Content revision data:
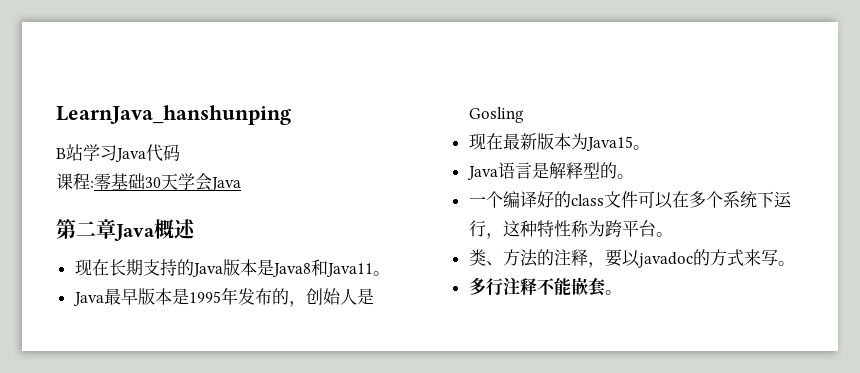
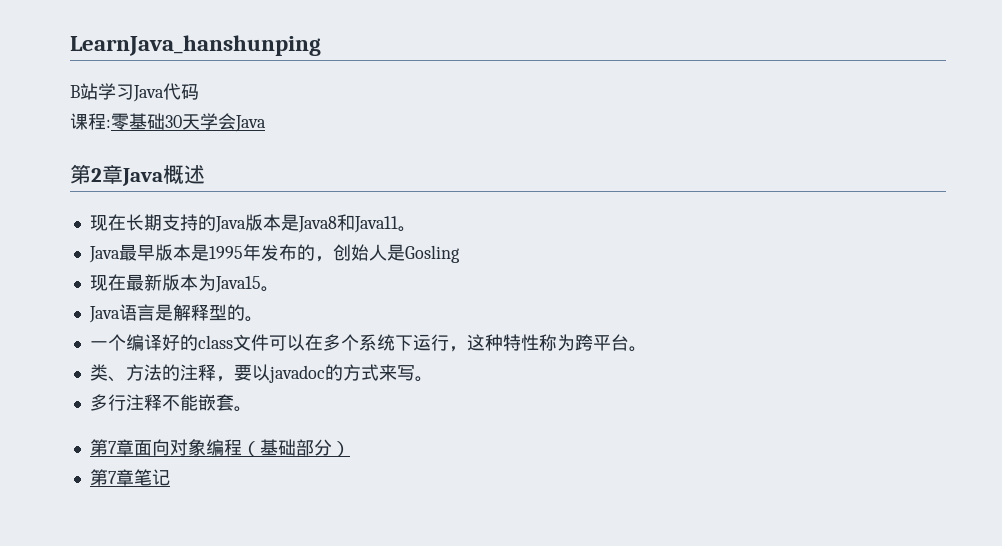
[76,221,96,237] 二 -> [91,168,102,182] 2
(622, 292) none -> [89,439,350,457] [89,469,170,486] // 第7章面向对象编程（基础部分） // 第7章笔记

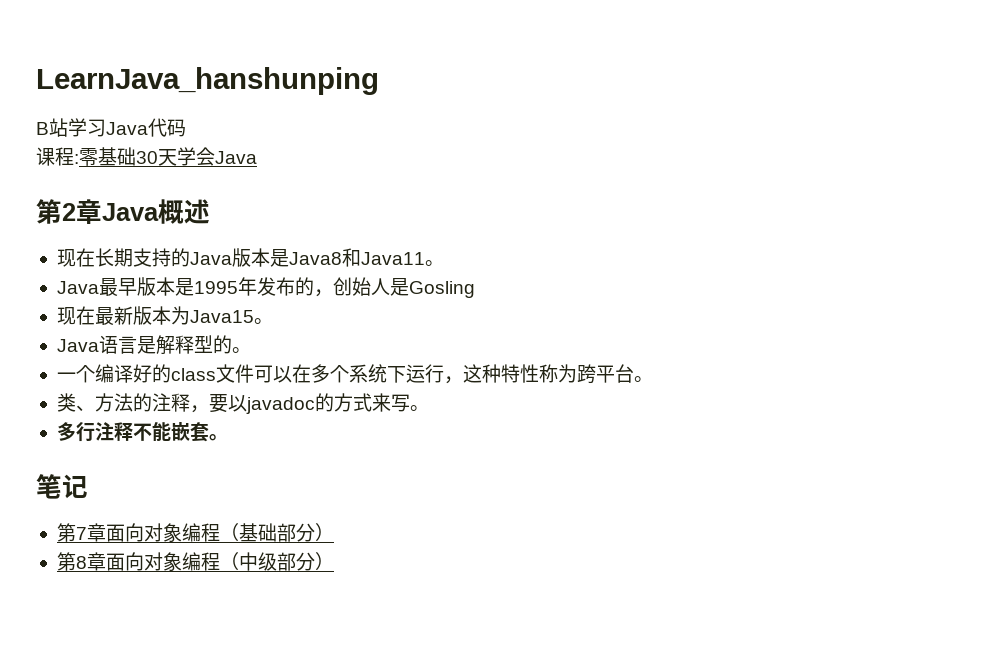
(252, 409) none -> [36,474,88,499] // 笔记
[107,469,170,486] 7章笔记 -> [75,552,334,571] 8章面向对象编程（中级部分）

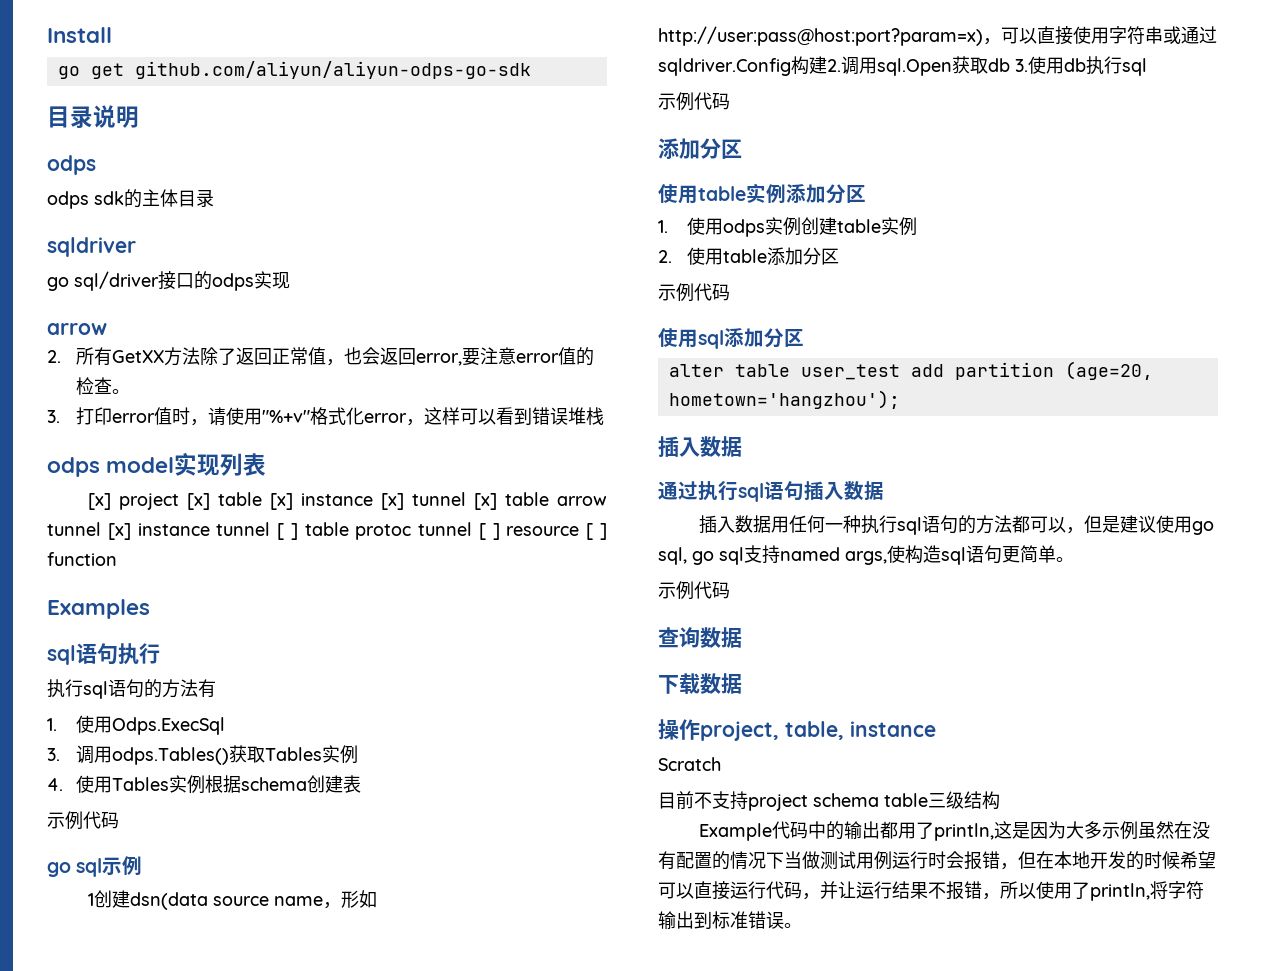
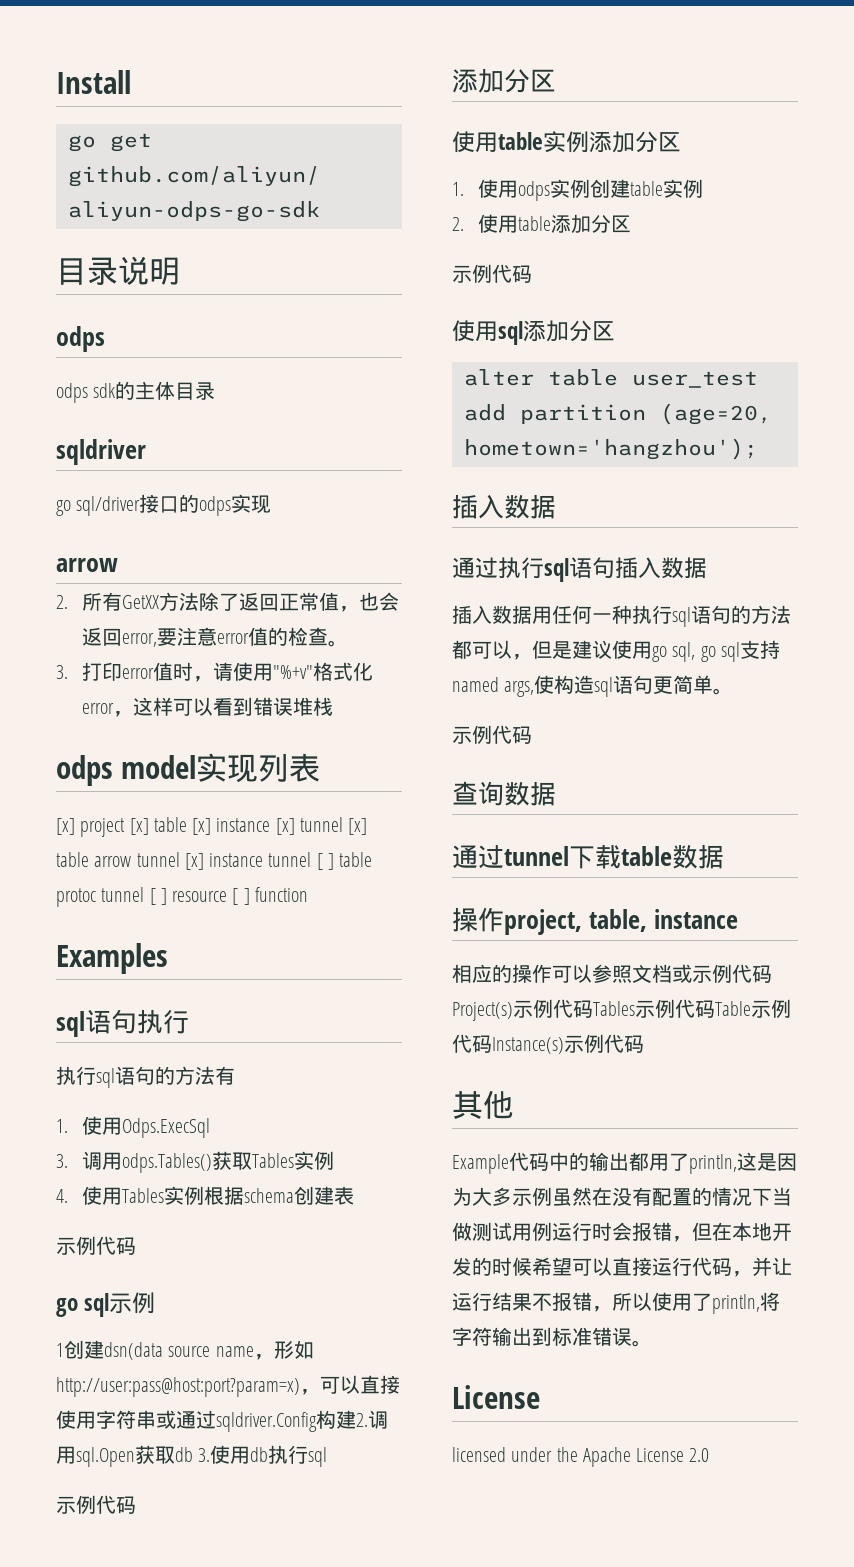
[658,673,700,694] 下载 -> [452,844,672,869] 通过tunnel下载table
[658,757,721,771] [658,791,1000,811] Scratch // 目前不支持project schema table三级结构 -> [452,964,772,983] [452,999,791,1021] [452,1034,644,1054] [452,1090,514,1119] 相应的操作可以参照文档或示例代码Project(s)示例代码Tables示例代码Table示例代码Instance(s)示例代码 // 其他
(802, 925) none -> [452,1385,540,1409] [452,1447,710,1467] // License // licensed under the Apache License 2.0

| Task objective |
Proceeding from the line containing "[658,673,700,694] 下载 ->" through the line containing "[658,757,721,771] [658,791,1000,811] Scratch", transcribe the lines above exactly, both end lines included.

| Solution for this task |
[658,673,700,694] 下载 -> [452,844,672,869] 通过tunnel下载table
[658,757,721,771] [658,791,1000,811] Scratch // 目前不支持project schema table三级结构 -> [452,964,772,983] [452,999,791,1021] [452,1034,644,1054] [452,1090,514,1119] 相应的操作可以参照文档或示例代码Project(s)示例代码Tables示例代码Table示例代码Instance(s)示例代码 // 其他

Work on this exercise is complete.